Die Erfüllung des fünften Mindestmerkmals ist zwischen den Beteiligten unstreitig, so dass sich weitere Ausführungen hierzu erübrigen.

Die Klägerin jedenfalls erfüllt zur Überzeugung der erkennenden Kammer die Kriterien des OPS 8-985 und damit der Abrechenbarkeit der DRG V62A.

Der Anspruch auf die Prozesszinsen ergibt sich aus der entsprechenden Anwendung des § 291 Bürgerliches Gesetzbuch (BGB) (vgl. BSG, Urteil vom 23. März 2006 - B 3 KR 6/05 R).

Die Beklagte war daher antragsgemäß zu verurteilen.

Die Kostenentscheidung folgt aus § 197 a SGG in Verbindung mit § 154 Absatz 1 Verwaltungsgerichtsordnung (VwGO), wonach der unterliegende Teil die Kosten des Verfahrens trägt.

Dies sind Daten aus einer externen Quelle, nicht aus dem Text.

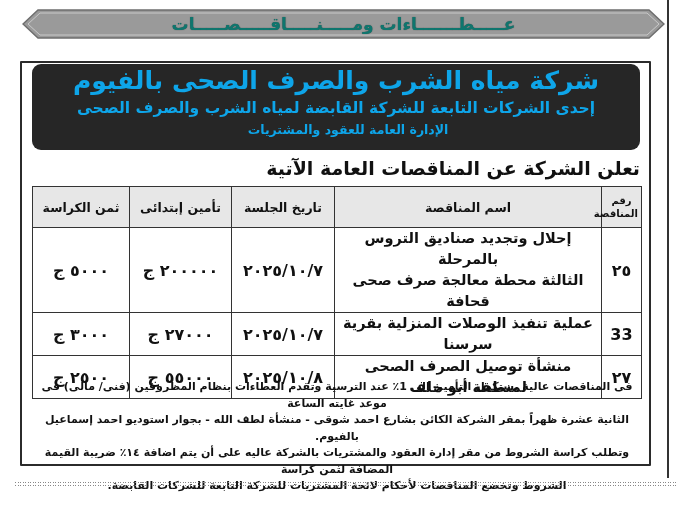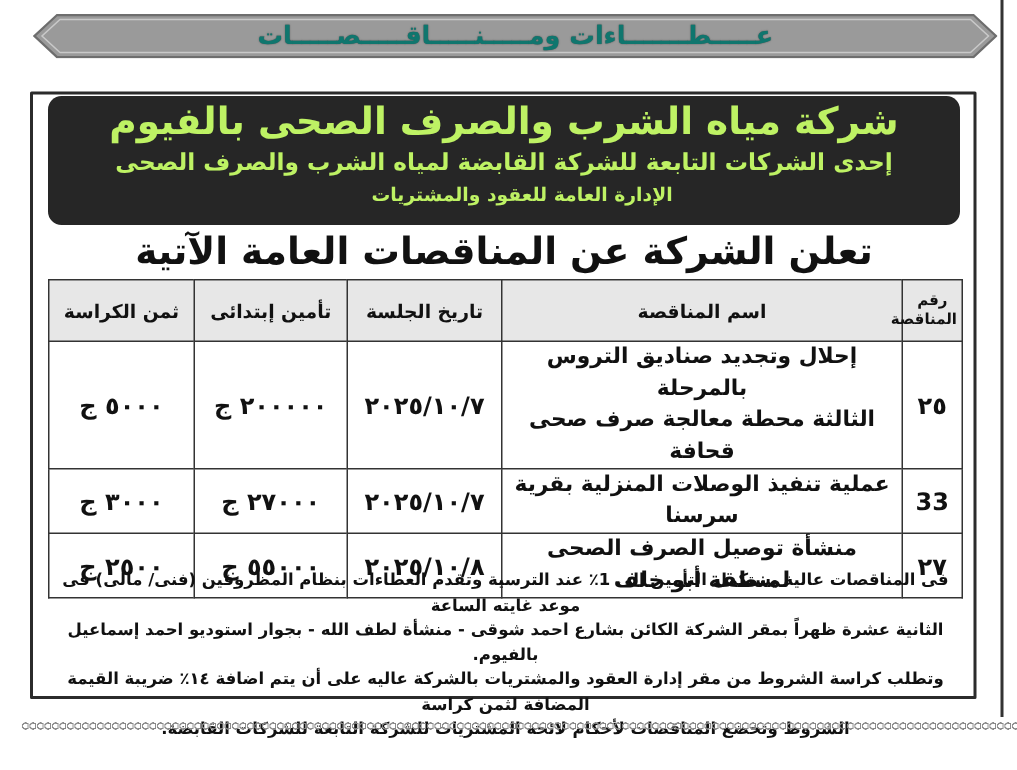"شركة مياه الشرب والصرف الصحى" .banner { color: #bef264 -> #0ea5e9 }
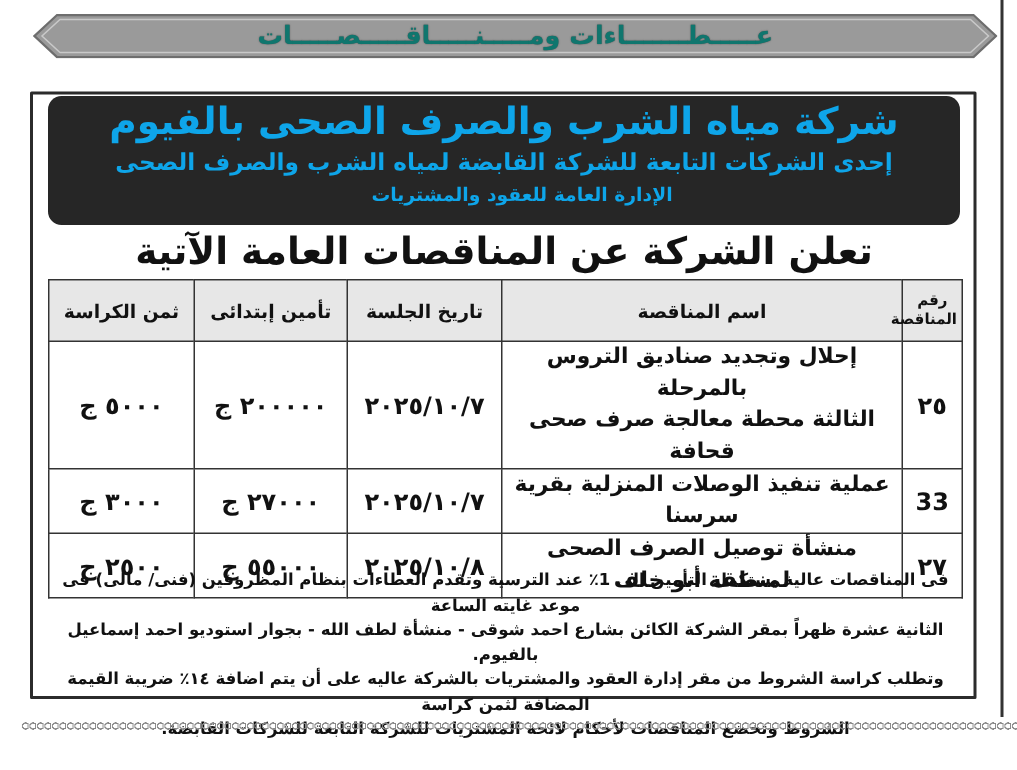"تعلن الشركة عن المناقصات العامة" .announce { font-size: 25px -> 19px; text-align: center -> none }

Die Streitwertentscheidung beruht auf § 197 a Absatz 1 Satz 1 SGG in Verbindung mit § 52 Absatz 3 Gerichtskostengesetz (GKG). Die Höhe des Streitwertes ergibt sich aus dem im Klageantrag bezifferten Geldleistungsbetrag – mithin nach der geltend gemachten Klageforderung in Höhe von 1.008,25 Euro.